[Front-end code edit data]

• • • • •

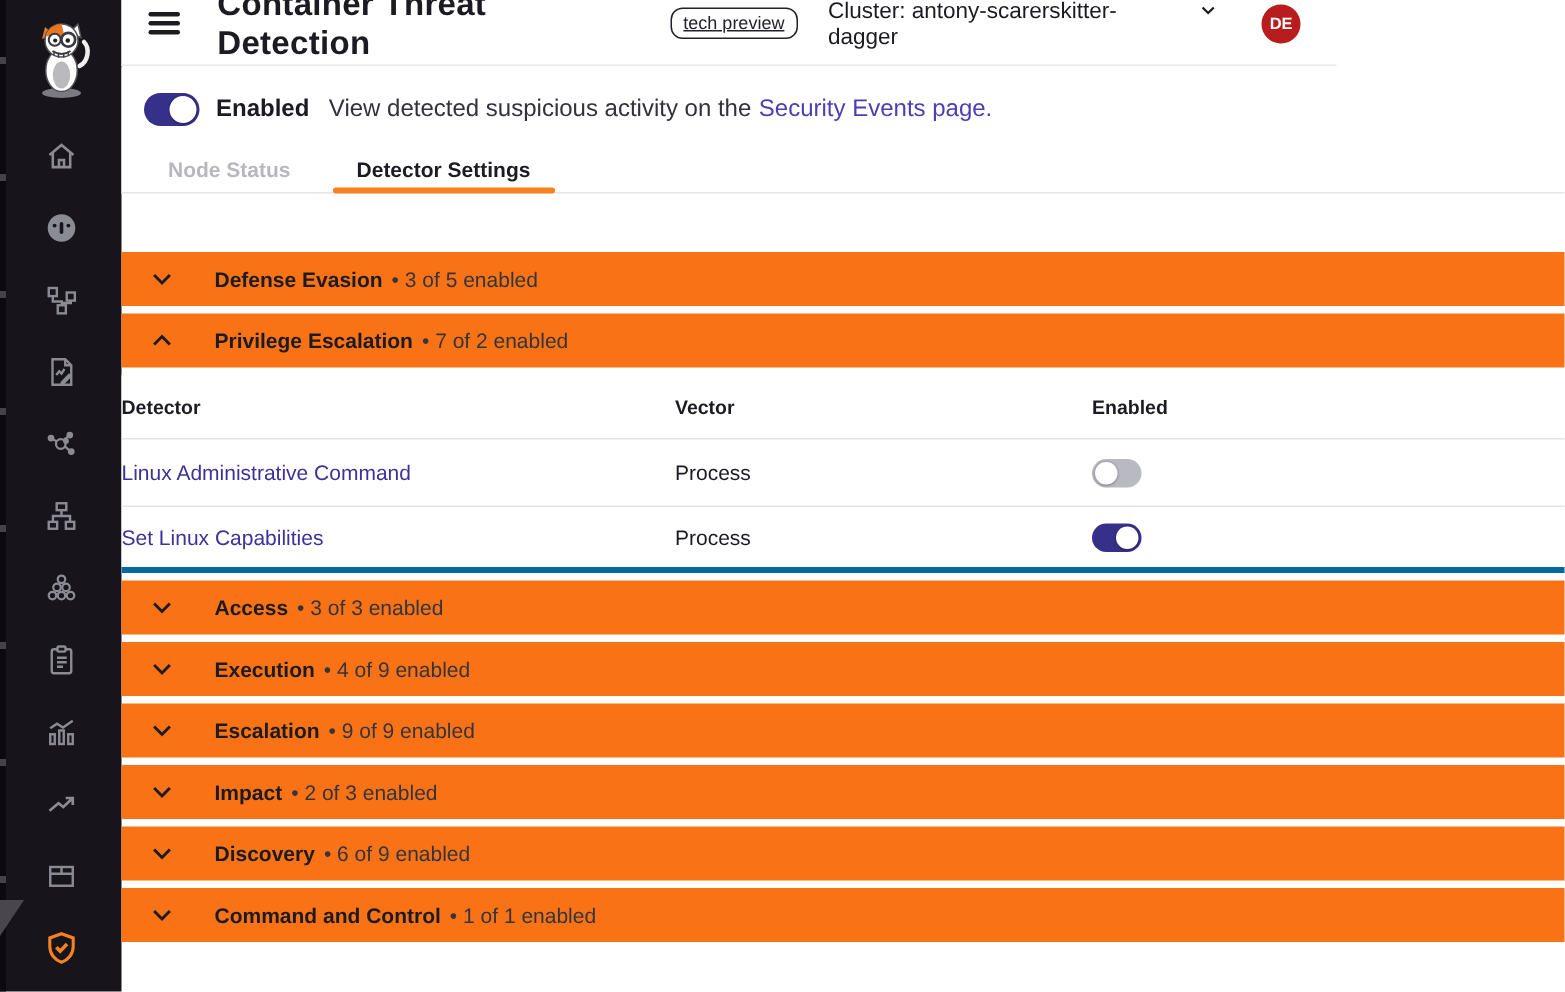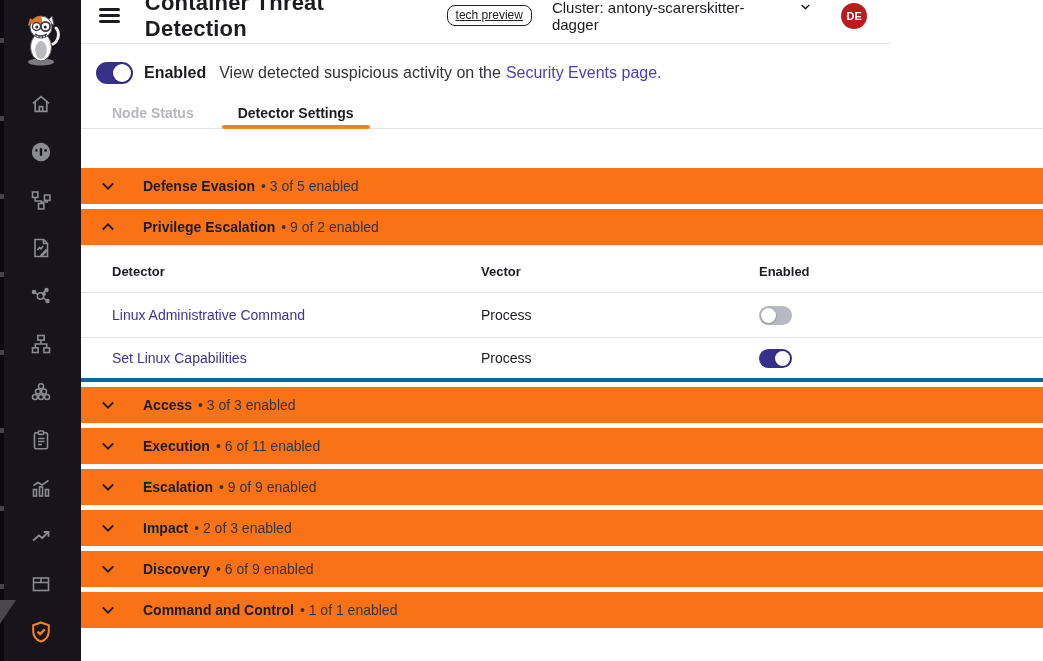--- a/index.html
+++ b/index.html
@@ -45,21 +45,21 @@
 
   
   .content { position:absolute; left:81px; top:168px; width:962px; }
   .section-header { height:36px; background:#f97316; display:flex; align-items:center;
     padding-left:18px; margin-bottom:5px; cursor:pointer; }
   .section-header .chev { width:18px; height:18px; flex:0 0 auto; }
   .section-title { margin-left:26px; font-size:14px; font-weight:bold; color:#1c1b22; }
   .section-count { margin-left:6px; font-size:14px; color:#35343d; }
 
   .det-table { background:#fff; margin-bottom:5px; }
-  .trow { display:flex; align-items:center; padding-left:31px; }
+  .trow { display:flex; align-items:center; }
   .thead-row { height:42px; font-size:13px; font-weight:bold; color:#1c1b22; }
   .tbody-row { height:45px; border-top:1px solid #e3e3e6; font-size:14px; }
   .det-table .tbody-row:last-child { border-bottom:4px solid #0369a1; }
   .col-detector { width:369px; }
   .col-vector { width:278px; }
   .col-enabled { flex:1; }
   .detector-link { color:#3e3199; cursor:pointer; text-decoration:none; }
   .vector-text { color:#1c1b22; }
 
   
@@ -240,21 +240,21 @@
       </svg>
     <span class="section-title">Defense Evasion</span>
     <span class="section-count"><span>•</span> <span>3 of 5 enabled</span></span>
   </div>
 
   <div class="section-header">
     <svg class="chev" viewBox="0 0 24 24" fill="none" stroke="#1c1b22" stroke-width="2.6">
         <path d="M5 15.5 L12 8.5 L19 15.5"></path>
       </svg>
     <span class="section-title">Privilege Escalation</span>
-    <span class="section-count"><span>•</span> <span>9 of 2 enabled</span></span>
+    <span class="section-count"><span>•</span> <span>7 of 2 enabled</span></span>
   </div>
 
   <div class="det-table">
     <div class="trow thead-row">
       <div class="col-detector">Detector</div>
       <div class="col-vector">Vector</div>
       <div class="col-enabled">Enabled</div>
     </div>
     <div class="trow tbody-row">
       <div class="col-detector"><a class="detector-link">Linux Administrative Command</a></div>
@@ -282,21 +282,21 @@
       </svg>
     <span class="section-title">Access</span>
     <span class="section-count"><span>•</span> <span>3 of 3 enabled</span></span>
   </div>
 
   <div class="section-header">
     <svg class="chev" viewBox="0 0 24 24" fill="none" stroke="#1c1b22" stroke-width="2.6">
         <path d="M5 8.5 L12 15.5 L19 8.5"></path>
       </svg>
     <span class="section-title">Execution</span>
-    <span class="section-count"><span>•</span> <span>6 of 11 enabled</span></span>
+    <span class="section-count"><span>•</span> <span>4 of 9 enabled</span></span>
   </div>
 
   <div class="section-header">
     <svg class="chev" viewBox="0 0 24 24" fill="none" stroke="#1c1b22" stroke-width="2.6">
         <path d="M5 8.5 L12 15.5 L19 8.5"></path>
       </svg>
     <span class="section-title">Escalation</span>
     <span class="section-count"><span>•</span> <span>9 of 9 enabled</span></span>
   </div>
 

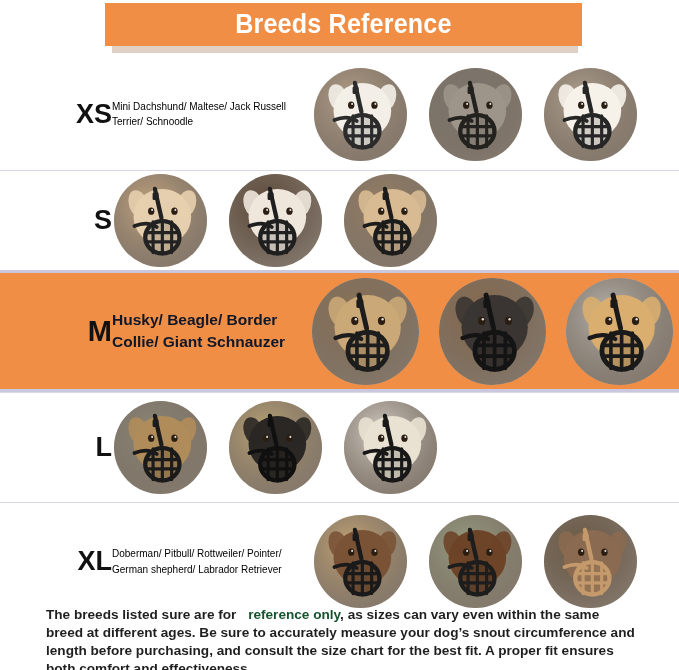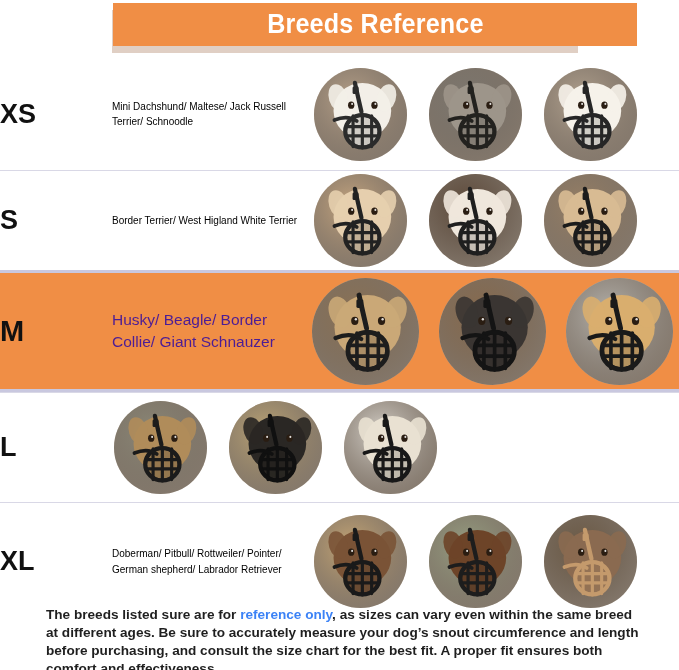--- a/index.html
+++ b/index.html
@@ -31,27 +31,26 @@
     left: 7px;
     top: 7px;
     width: 466px;
     height: 43px;
     background: #e0cfc4;
   }
   .banner {
     position: absolute;
     left: 0;
     top: 0;
-    width: 524px;
+    width: 477px;
     height: 43px;
     background: #f08e45;
     display: flex;
     align-items: center;
     justify-content: center;
-    margin-left: 8px;
   }
   .banner-title {
     color: #ffffff;
     font-size: 27px;
     font-weight: bold;
     letter-spacing: 0.2px;
     font-family: "Liberation Sans", sans-serif;
     transform: scaleX(0.93);
   }
 
@@ -74,41 +73,41 @@
     border-top: 3px solid #c9c8df;
     border-bottom: 3px solid #c9c8df;
   }
   .row.sep {
     border-top: 1px solid #d9d8e6;
   }
 
   .size-cell {
     width: 112px;
     flex: 0 0 112px;
-    text-align: left;
+    text-align: right;
     font-size: 27px;
     font-weight: bold;
     color: #111111;
     font-family: "Liberation Sans", sans-serif;
   }
   .row.highlight .size-cell { font-size: 29px; }
 
   .breeds-cell {
     flex: 0 0 200px;
     width: 200px;
     font-size: 10px;
     line-height: 1.55;
     color: #000000;
     font-family: "Liberation Sans", sans-serif;
     padding-right: 6px;
   }
   .row.highlight .breeds-cell {
     font-size: 15.5px;
-    font-weight: normal;
-    color: #4c1d95;
+    font-weight: bold;
+    color: #0f172a;
     line-height: 1.45;
   }
 
   .thumbs {
     flex: 1 1 auto;
     display: flex;
     align-items: center;
     gap: 22px;
     padding-left: 2px;
   }
@@ -131,21 +130,21 @@
     position: absolute;
     left: 46px;
     top: 606px;
     width: 594px;
     font-size: 13.6px;
     line-height: 1.33;
     font-weight: bold;
     color: #1f1f1f;
     font-family: "Liberation Sans", sans-serif;
   }
-  .footer .accent { color: #3b82f6; }
+  .footer .accent { color: #14532d; margin-left: 8px; }
 </style>
 </head>
 <body>
 
 <div id="page">
 
   <div class="banner-wrap">
     <div class="banner-shadow"></div>
     <div class="banner">
       <div class="banner-title">Breeds Reference</div>
@@ -268,21 +267,20 @@
 
     <path d="M44 16 C47 30 49 38 51 47" stroke="#262626" stroke-width="4.6" fill="none" stroke-linecap="round"></path>
     <path d="M22 56 C32 52 40 53 46 57" stroke="#262626" stroke-width="4" fill="none" stroke-linecap="round"></path>
     <rect x="41.5" y="20" width="6.5" height="8" rx="1.4" fill="#262626"></rect>
   </svg>
           </div>
         </div>
       </div>
       <div class="row sep" style="height: 100px;">
         <div class="size-cell">S</div>
-        <div class="breeds-cell">Border Terrier/ West Higland White Terrier</div>
         <div class="thumbs">
           <div class="thumb" title="tan-bulldog-muzzle-photo">
   <svg viewBox="0 0 100 100" preserveAspectRatio="xMidYMid slice" aria-hidden="true">
     <defs>
       <radialGradient id="g10" cx="40%" cy="35%" r="75%">
         <stop offset="0%" stop-color="#c8a882" stop-opacity="1"></stop>
         <stop offset="100%" stop-color="#4a4038" stop-opacity="0.55"></stop>
       </radialGradient>
     </defs>
     <rect width="100" height="100" fill="url(#g10)"></rect>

• • • • •

> _WHAT IS EXPECTED_: Would you write out every record word for word, leaving no picture in?

> _RESULT_:
--- a/index.html
+++ b/index.html
@@ -45,21 +45,21 @@
 
   
   .content { position:absolute; left:81px; top:168px; width:962px; }
   .section-header { height:36px; background:#f97316; display:flex; align-items:center;
     padding-left:18px; margin-bottom:5px; cursor:pointer; }
   .section-header .chev { width:18px; height:18px; flex:0 0 auto; }
   .section-title { margin-left:26px; font-size:14px; font-weight:bold; color:#1c1b22; }
   .section-count { margin-left:6px; font-size:14px; color:#35343d; }
 
   .det-table { background:#fff; margin-bottom:5px; }
-  .trow { display:flex; align-items:center; padding-left:31px; }
+  .trow { display:flex; align-items:center; }
   .thead-row { height:42px; font-size:13px; font-weight:bold; color:#1c1b22; }
   .tbody-row { height:45px; border-top:1px solid #e3e3e6; font-size:14px; }
   .det-table .tbody-row:last-child { border-bottom:4px solid #0369a1; }
   .col-detector { width:369px; }
   .col-vector { width:278px; }
   .col-enabled { flex:1; }
   .detector-link { color:#3e3199; cursor:pointer; text-decoration:none; }
   .vector-text { color:#1c1b22; }
 
   
@@ -240,21 +240,21 @@
       </svg>
     <span class="section-title">Defense Evasion</span>
     <span class="section-count"><span>•</span> <span>3 of 5 enabled</span></span>
   </div>
 
   <div class="section-header">
     <svg class="chev" viewBox="0 0 24 24" fill="none" stroke="#1c1b22" stroke-width="2.6">
         <path d="M5 15.5 L12 8.5 L19 15.5"></path>
       </svg>
     <span class="section-title">Privilege Escalation</span>
-    <span class="section-count"><span>•</span> <span>9 of 2 enabled</span></span>
+    <span class="section-count"><span>•</span> <span>7 of 2 enabled</span></span>
   </div>
 
   <div class="det-table">
     <div class="trow thead-row">
       <div class="col-detector">Detector</div>
       <div class="col-vector">Vector</div>
       <div class="col-enabled">Enabled</div>
     </div>
     <div class="trow tbody-row">
       <div class="col-detector"><a class="detector-link">Linux Administrative Command</a></div>
@@ -282,21 +282,21 @@
       </svg>
     <span class="section-title">Access</span>
     <span class="section-count"><span>•</span> <span>3 of 3 enabled</span></span>
   </div>
 
   <div class="section-header">
     <svg class="chev" viewBox="0 0 24 24" fill="none" stroke="#1c1b22" stroke-width="2.6">
         <path d="M5 8.5 L12 15.5 L19 8.5"></path>
       </svg>
     <span class="section-title">Execution</span>
-    <span class="section-count"><span>•</span> <span>6 of 11 enabled</span></span>
+    <span class="section-count"><span>•</span> <span>4 of 9 enabled</span></span>
   </div>
 
   <div class="section-header">
     <svg class="chev" viewBox="0 0 24 24" fill="none" stroke="#1c1b22" stroke-width="2.6">
         <path d="M5 8.5 L12 15.5 L19 8.5"></path>
       </svg>
     <span class="section-title">Escalation</span>
     <span class="section-count"><span>•</span> <span>9 of 9 enabled</span></span>
   </div>
 

--- a/index.html
+++ b/index.html
@@ -31,27 +31,26 @@
     left: 7px;
     top: 7px;
     width: 466px;
     height: 43px;
     background: #e0cfc4;
   }
   .banner {
     position: absolute;
     left: 0;
     top: 0;
-    width: 524px;
+    width: 477px;
     height: 43px;
     background: #f08e45;
     display: flex;
     align-items: center;
     justify-content: center;
-    margin-left: 8px;
   }
   .banner-title {
     color: #ffffff;
     font-size: 27px;
     font-weight: bold;
     letter-spacing: 0.2px;
     font-family: "Liberation Sans", sans-serif;
     transform: scaleX(0.93);
   }
 
@@ -74,41 +73,41 @@
     border-top: 3px solid #c9c8df;
     border-bottom: 3px solid #c9c8df;
   }
   .row.sep {
     border-top: 1px solid #d9d8e6;
   }
 
   .size-cell {
     width: 112px;
     flex: 0 0 112px;
-    text-align: left;
+    text-align: right;
     font-size: 27px;
     font-weight: bold;
     color: #111111;
     font-family: "Liberation Sans", sans-serif;
   }
   .row.highlight .size-cell { font-size: 29px; }
 
   .breeds-cell {
     flex: 0 0 200px;
     width: 200px;
     font-size: 10px;
     line-height: 1.55;
     color: #000000;
     font-family: "Liberation Sans", sans-serif;
     padding-right: 6px;
   }
   .row.highlight .breeds-cell {
     font-size: 15.5px;
-    font-weight: normal;
-    color: #4c1d95;
+    font-weight: bold;
+    color: #0f172a;
     line-height: 1.45;
   }
 
   .thumbs {
     flex: 1 1 auto;
     display: flex;
     align-items: center;
     gap: 22px;
     padding-left: 2px;
   }
@@ -131,21 +130,21 @@
     position: absolute;
     left: 46px;
     top: 606px;
     width: 594px;
     font-size: 13.6px;
     line-height: 1.33;
     font-weight: bold;
     color: #1f1f1f;
     font-family: "Liberation Sans", sans-serif;
   }
-  .footer .accent { color: #3b82f6; }
+  .footer .accent { color: #14532d; margin-left: 8px; }
 </style>
 </head>
 <body>
 
 <div id="page">
 
   <div class="banner-wrap">
     <div class="banner-shadow"></div>
     <div class="banner">
       <div class="banner-title">Breeds Reference</div>
@@ -268,21 +267,20 @@
 
     <path d="M44 16 C47 30 49 38 51 47" stroke="#262626" stroke-width="4.6" fill="none" stroke-linecap="round"></path>
     <path d="M22 56 C32 52 40 53 46 57" stroke="#262626" stroke-width="4" fill="none" stroke-linecap="round"></path>
     <rect x="41.5" y="20" width="6.5" height="8" rx="1.4" fill="#262626"></rect>
   </svg>
           </div>
         </div>
       </div>
       <div class="row sep" style="height: 100px;">
         <div class="size-cell">S</div>
-        <div class="breeds-cell">Border Terrier/ West Higland White Terrier</div>
         <div class="thumbs">
           <div class="thumb" title="tan-bulldog-muzzle-photo">
   <svg viewBox="0 0 100 100" preserveAspectRatio="xMidYMid slice" aria-hidden="true">
     <defs>
       <radialGradient id="g10" cx="40%" cy="35%" r="75%">
         <stop offset="0%" stop-color="#c8a882" stop-opacity="1"></stop>
         <stop offset="100%" stop-color="#4a4038" stop-opacity="0.55"></stop>
       </radialGradient>
     </defs>
     <rect width="100" height="100" fill="url(#g10)"></rect>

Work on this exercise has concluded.